ACTUALITES 2009
|
Fonctionnaire : procédure pénale et dossier individuel
|
Conseil d'Etat
- 23 décembre 2009
Le Conseil d'Etat rappelle que le dossier individuel d'un agent public ne peut faire état d'incriminations pénales dont il a été jugé innocent
| |
Dans un arrêt en date du 23 décembre 2009, le Conseil d'Etat interprète strictement les exceptions au principe d'intangibilité du dossier individuel, en rappelant que le dossier individuel « ne saurait ... faire état de faits dont le juge pénal a constaté l'inexistence ou relevé qu'ils ne pouvaient être imputables à l'intéressé ».
A la suite de poursuites pénales, un capitaine de l'armée de terre faisait l'objet le 16 juillet 2003 d'une sanction, suivie d'un relèvement de ses fonctions et d'un déplacement d'office ; puis d'une nouvelle mutation d'office le 16 février 2004.
- Relaxé par un jugement du tribunal correctionnel de Bobigny du 7 juin 2006, l'officier demandait le 19 décembre 2006 à l'autorité militaire de retirer de son dossier tout élément ou pièce en rapport avec les faits.
- Le 11 janvier 2007, le général, directeur du personnel militaire de l'armée de terre, lui adressait une décision de refus.

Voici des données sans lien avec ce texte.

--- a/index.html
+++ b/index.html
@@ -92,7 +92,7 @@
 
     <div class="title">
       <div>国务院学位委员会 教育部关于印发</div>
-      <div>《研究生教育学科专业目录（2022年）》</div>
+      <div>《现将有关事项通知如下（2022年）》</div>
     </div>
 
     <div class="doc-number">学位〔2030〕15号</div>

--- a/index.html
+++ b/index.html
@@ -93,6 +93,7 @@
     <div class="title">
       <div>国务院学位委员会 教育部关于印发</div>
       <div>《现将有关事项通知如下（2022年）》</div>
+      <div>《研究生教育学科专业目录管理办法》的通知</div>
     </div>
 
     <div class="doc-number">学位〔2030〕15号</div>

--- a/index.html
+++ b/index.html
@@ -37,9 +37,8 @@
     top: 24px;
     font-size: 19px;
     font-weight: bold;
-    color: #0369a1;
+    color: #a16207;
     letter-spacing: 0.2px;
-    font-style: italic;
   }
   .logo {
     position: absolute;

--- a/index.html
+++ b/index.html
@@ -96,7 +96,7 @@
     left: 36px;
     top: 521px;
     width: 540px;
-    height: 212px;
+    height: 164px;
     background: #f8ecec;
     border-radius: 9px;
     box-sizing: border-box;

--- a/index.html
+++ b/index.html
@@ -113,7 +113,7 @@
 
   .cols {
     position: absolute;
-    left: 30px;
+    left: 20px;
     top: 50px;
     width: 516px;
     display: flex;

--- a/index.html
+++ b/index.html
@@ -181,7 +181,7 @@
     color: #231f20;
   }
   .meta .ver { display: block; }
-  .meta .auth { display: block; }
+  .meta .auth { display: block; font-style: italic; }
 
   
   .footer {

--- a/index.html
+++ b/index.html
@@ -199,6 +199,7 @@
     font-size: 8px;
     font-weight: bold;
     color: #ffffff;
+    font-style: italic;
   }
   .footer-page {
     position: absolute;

- Le capitaine saisissait alors la commission de recours des militaires qui se déclarait incompétente et transmettait la demande au ministre de la défense.
- Cette transmission faisait naître une décision implicite de rejet le 14 mai 2007.
- Devant ce refus, le requérant décidait de se pourvoir en cassation.
Le Conseil d'Etat, saisi de l'affaire rappela tout d'abord qu'une telle demande est par principe recevable (CE 25 juin 2003, Mme Calvet) et d'ajouter, qu'aux termes de l'article L. 4123-8 du code de la défense, « il ne peut être fait état dans le dossier individuel du militaire, de même que dans tout document administratif, des opinions ou croyances philosophiques, religieuses ou politiques de l'intéressé. ... que le dossier individuel du militaire ne saurait non plus faire état de faits dont le juge pénal a constaté l'inexistence ou relevé qu'ils ne pouvaient être imputables à l'intéressé ».
saut
Cependant, avoir rappelé que si l'officier « a bénéficié d'un jugement de relaxe, il ne résulte toutefois pas des mentions de ce jugement que le juge pénal ait constaté l'inexistence des faits invoqués à l'encontre du requérant ou jugé que ceux-ci ne lui étaient pas imputables ; que l'autorité de la chose jugée au pénal ne s'imposant aux administrations en ce qui concerne les constations de fait que les juges ont retenues que si elles sont le support nécessaire de leur décision »
et qu'ainsi « le requérant n'est pas fondé à contester la présence à son dossier de ce rapport ni des mentions relatives à ces faits, à l'existence d'une procédure pénale à son encontre et d'une détention provisoire liée à ces mêmes faits ».
CE 23 décembre 2009, M. A., req. n° 306497.